■ What to do ■
Without the pictures, output the records below word for word.

■ Available records ■
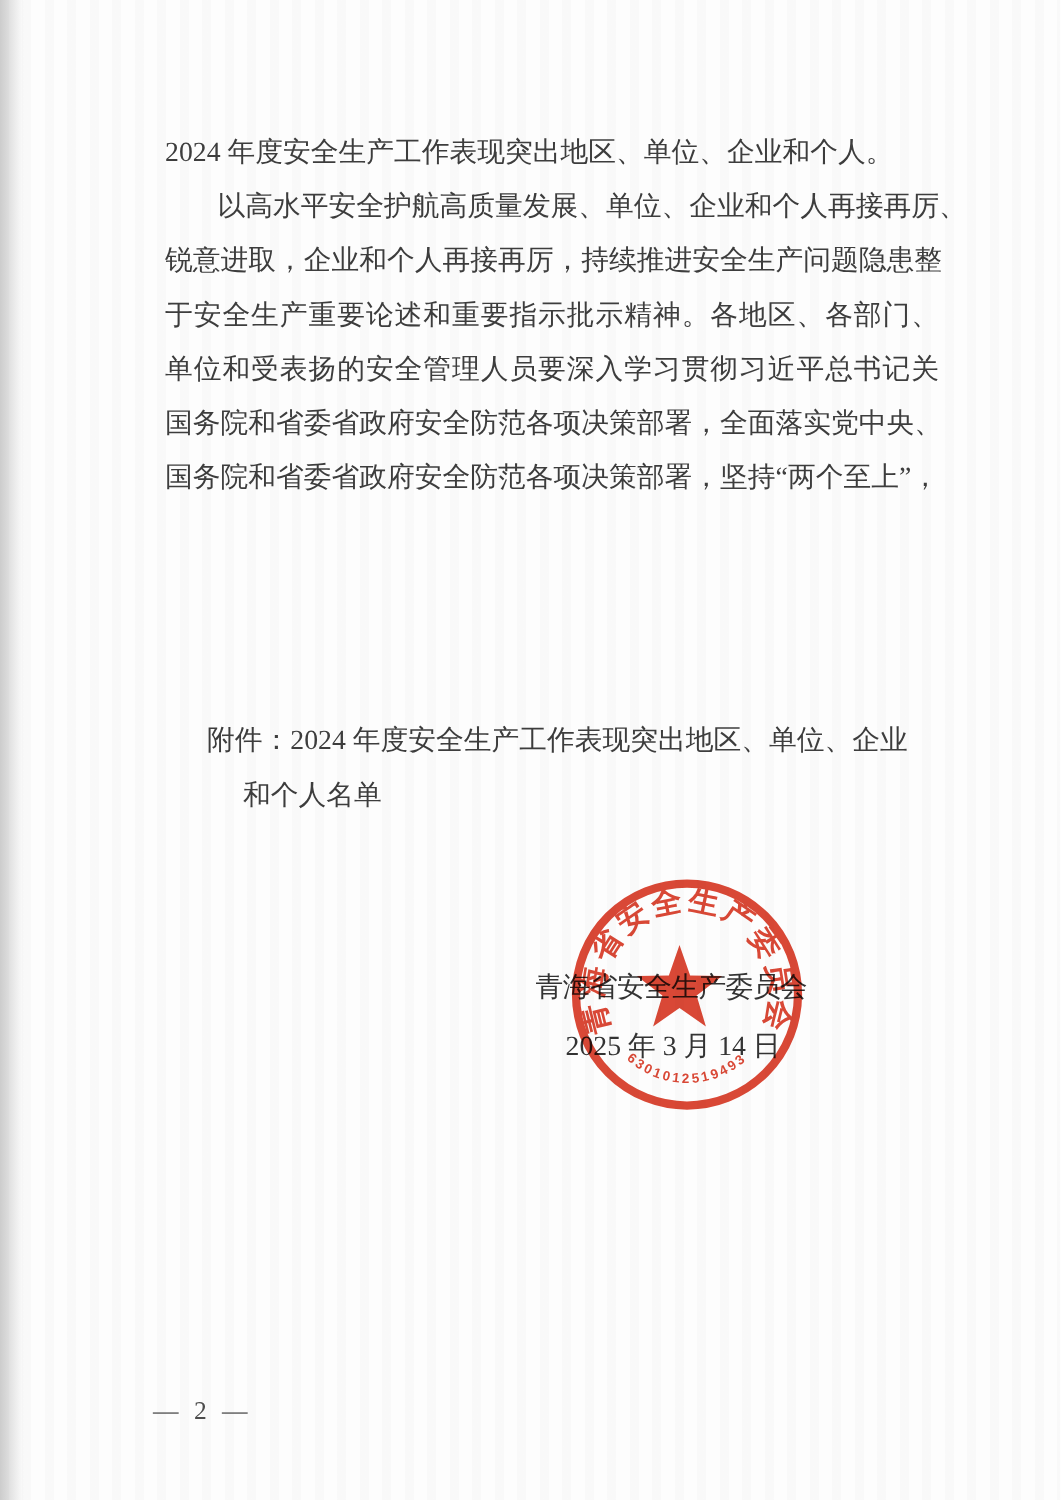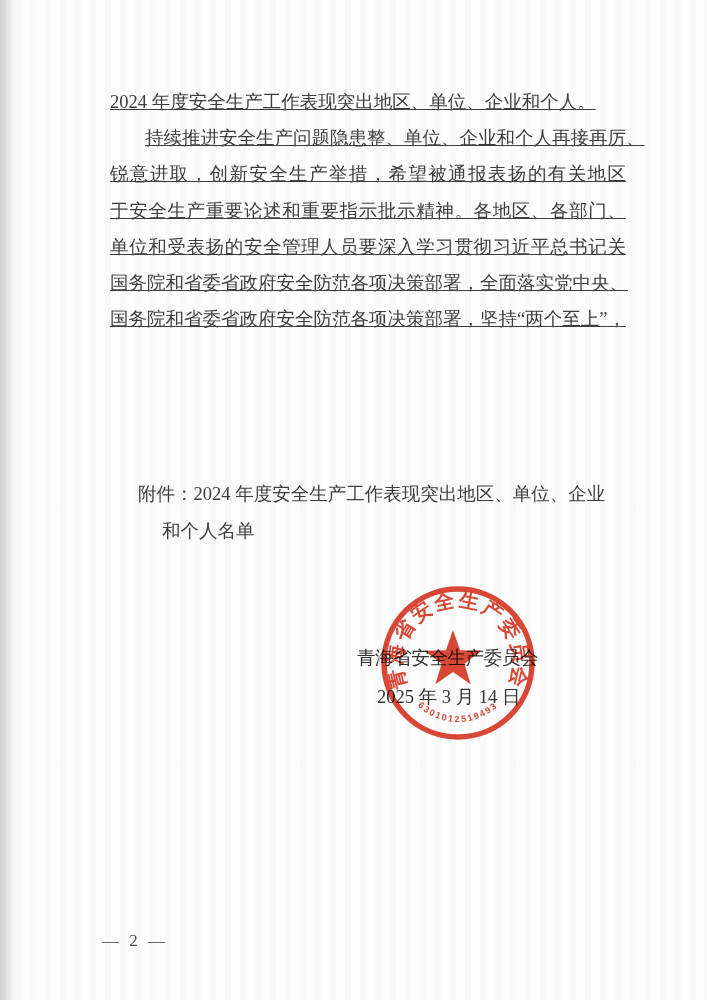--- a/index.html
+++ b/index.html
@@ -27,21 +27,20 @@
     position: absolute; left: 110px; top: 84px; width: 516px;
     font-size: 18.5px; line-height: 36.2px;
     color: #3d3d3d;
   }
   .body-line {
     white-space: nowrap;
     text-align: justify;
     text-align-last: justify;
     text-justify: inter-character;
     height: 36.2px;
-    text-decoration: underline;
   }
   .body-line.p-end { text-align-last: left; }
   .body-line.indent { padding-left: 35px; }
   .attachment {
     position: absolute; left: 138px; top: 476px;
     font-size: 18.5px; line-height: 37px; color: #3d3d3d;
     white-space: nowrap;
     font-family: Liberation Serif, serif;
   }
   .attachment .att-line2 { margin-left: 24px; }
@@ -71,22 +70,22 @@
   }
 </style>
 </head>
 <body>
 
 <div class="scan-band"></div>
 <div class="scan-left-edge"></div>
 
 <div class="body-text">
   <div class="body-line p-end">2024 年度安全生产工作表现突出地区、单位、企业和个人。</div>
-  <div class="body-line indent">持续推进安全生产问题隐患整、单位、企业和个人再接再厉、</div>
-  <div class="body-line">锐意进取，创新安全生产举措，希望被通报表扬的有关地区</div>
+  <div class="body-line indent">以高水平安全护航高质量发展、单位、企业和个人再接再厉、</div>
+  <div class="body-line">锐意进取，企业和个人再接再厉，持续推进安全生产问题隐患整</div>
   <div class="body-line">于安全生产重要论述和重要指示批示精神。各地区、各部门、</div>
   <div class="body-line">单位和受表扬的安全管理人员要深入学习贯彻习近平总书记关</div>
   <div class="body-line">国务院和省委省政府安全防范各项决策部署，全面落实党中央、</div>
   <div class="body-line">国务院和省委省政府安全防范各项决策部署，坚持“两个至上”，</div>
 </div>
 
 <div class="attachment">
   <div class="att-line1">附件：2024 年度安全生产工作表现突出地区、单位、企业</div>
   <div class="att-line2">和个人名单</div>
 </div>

■ Solution for this exercise ■
--- a/index.html
+++ b/index.html
@@ -27,21 +27,20 @@
     position: absolute; left: 110px; top: 84px; width: 516px;
     font-size: 18.5px; line-height: 36.2px;
     color: #3d3d3d;
   }
   .body-line {
     white-space: nowrap;
     text-align: justify;
     text-align-last: justify;
     text-justify: inter-character;
     height: 36.2px;
-    text-decoration: underline;
   }
   .body-line.p-end { text-align-last: left; }
   .body-line.indent { padding-left: 35px; }
   .attachment {
     position: absolute; left: 138px; top: 476px;
     font-size: 18.5px; line-height: 37px; color: #3d3d3d;
     white-space: nowrap;
     font-family: Liberation Serif, serif;
   }
   .attachment .att-line2 { margin-left: 24px; }
@@ -71,22 +70,22 @@
   }
 </style>
 </head>
 <body>
 
 <div class="scan-band"></div>
 <div class="scan-left-edge"></div>
 
 <div class="body-text">
   <div class="body-line p-end">2024 年度安全生产工作表现突出地区、单位、企业和个人。</div>
-  <div class="body-line indent">持续推进安全生产问题隐患整、单位、企业和个人再接再厉、</div>
-  <div class="body-line">锐意进取，创新安全生产举措，希望被通报表扬的有关地区</div>
+  <div class="body-line indent">以高水平安全护航高质量发展、单位、企业和个人再接再厉、</div>
+  <div class="body-line">锐意进取，企业和个人再接再厉，持续推进安全生产问题隐患整</div>
   <div class="body-line">于安全生产重要论述和重要指示批示精神。各地区、各部门、</div>
   <div class="body-line">单位和受表扬的安全管理人员要深入学习贯彻习近平总书记关</div>
   <div class="body-line">国务院和省委省政府安全防范各项决策部署，全面落实党中央、</div>
   <div class="body-line">国务院和省委省政府安全防范各项决策部署，坚持“两个至上”，</div>
 </div>
 
 <div class="attachment">
   <div class="att-line1">附件：2024 年度安全生产工作表现突出地区、单位、企业</div>
   <div class="att-line2">和个人名单</div>
 </div>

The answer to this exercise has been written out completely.